Oral appliances, such as Mandibular Repositioning Appliances (MRA), have emerged as a treatment option for sleep-disordered breathing (SDB).

The purpose of this study is to compare active measurement of MRA compliance with patient's self-report.

Condition or disease Intervention/treatment

Detailed Description:

Background Oral appliances, such as Mandibular Repositioning Appliances (MRA), have emerged as a conservative treatment option for sleep-disordered breathing (SDB).

Up to this date, no objective method is available to measure compliance during oral appliance treatment for SDB.

As with CPAP in the early years, the sleep apnea community nowadays has a strong interest in the objective measurement of oral appliance use and adherence. Subjective measures and self-report commonly result in overestimation of compliance.

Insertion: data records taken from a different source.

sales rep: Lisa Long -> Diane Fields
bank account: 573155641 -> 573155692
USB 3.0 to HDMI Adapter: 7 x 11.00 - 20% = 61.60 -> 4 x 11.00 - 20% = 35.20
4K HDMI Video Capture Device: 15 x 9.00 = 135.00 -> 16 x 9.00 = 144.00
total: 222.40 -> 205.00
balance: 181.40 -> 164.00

Methods We will perform a 12-week clinical trial comparing active/objective measurement of compliance with subjective self-reported usage.

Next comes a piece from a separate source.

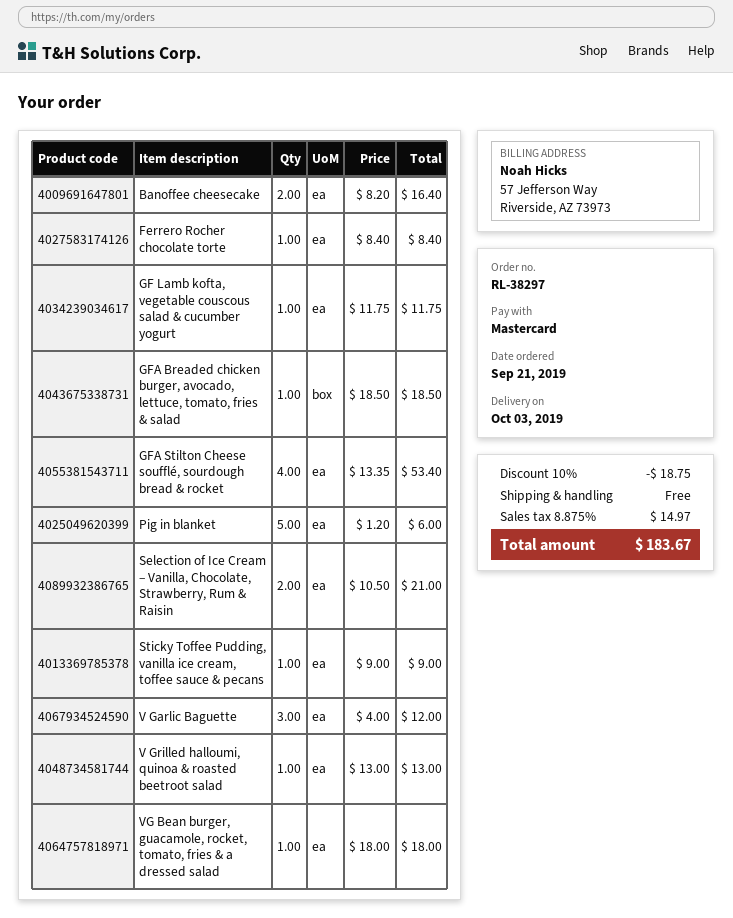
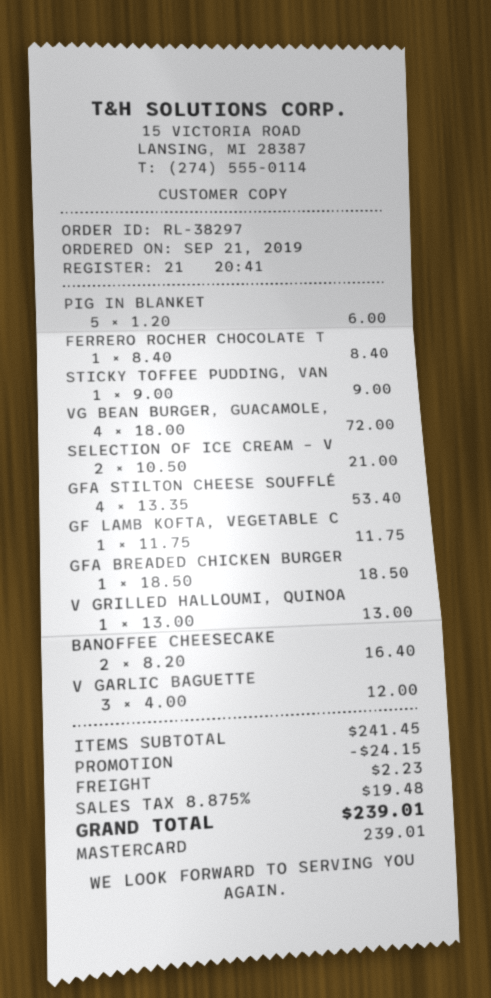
VG Bean burger, guacamole, rocket, tomato, fries & a dressed salad: 1 x 18.00 = 18.00 -> 4 x 18.00 = 72.00
discount: 18.75 -> 24.15
shipping: 0.00 -> 2.23
tax: 8.875% = 14.97 -> 8.875% = 19.48
total: 183.67 -> 239.01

We will enroll 50 patients with an established diagnosis of SDB that received treatment with a titratable, duobloc MRA (RespiDent Butterfly® MRA, RespiDent, Nijlen, Belgium).

Active microsensors (TheraMon®,Handelsagentur Gschladt, Hargelsberg, Oostenrijk) are provided by the Handelsagentr Gschladt (Hargelsberg, Oostenrijk) without any costs. The sampling interval of the recording will be done at a rate of 1 measurement per 15 minutes (every 900 seconds). Using this sample interval, the capacity of the active microsensor allows for data acquisition during a 100 day period.

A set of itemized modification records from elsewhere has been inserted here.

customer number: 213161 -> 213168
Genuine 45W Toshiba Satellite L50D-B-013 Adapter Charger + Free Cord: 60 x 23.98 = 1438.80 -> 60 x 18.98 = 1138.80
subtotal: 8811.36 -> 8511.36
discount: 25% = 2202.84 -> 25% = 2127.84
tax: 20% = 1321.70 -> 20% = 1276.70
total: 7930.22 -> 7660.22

The microsensors are intercalated into the MRA devices by the dental technician.

Participants receive explanation to the purpose of the study, in the fact that the investigators want to study temperature fluctuations during the night in the oral cavity. As a result, the subjects are unaware that their MRA use and compliance is being measured.

A first follow-up appointment is scheduled after the first 4 weeks. A second and final follow-up visit is scheduled again 12 weeks after the start of the study.

During each follow-up visit patients are asked to fill out a questionnaire containing questions about MRA wear during the last 4 or 8 weeks (mean hours/night, mean nights/week), respectively. The objective measurement of MRA wear time (total hours of wear time and the mean hours of wear per night over the respective period) will be based on the assumption that the MRA has been worn when the chip records a temperature intraorally.

This study design will provide a 12-week evaluation of all patients (n=50).

Perspective and Hypothesis The removable nature of an oral appliance warrants an objective assessment of the effective use and compliance with overnight MRA treatment for SDB.

We hypothesize that objective compliance might turn out to be significantly lower compared to the subjectively reported compliance.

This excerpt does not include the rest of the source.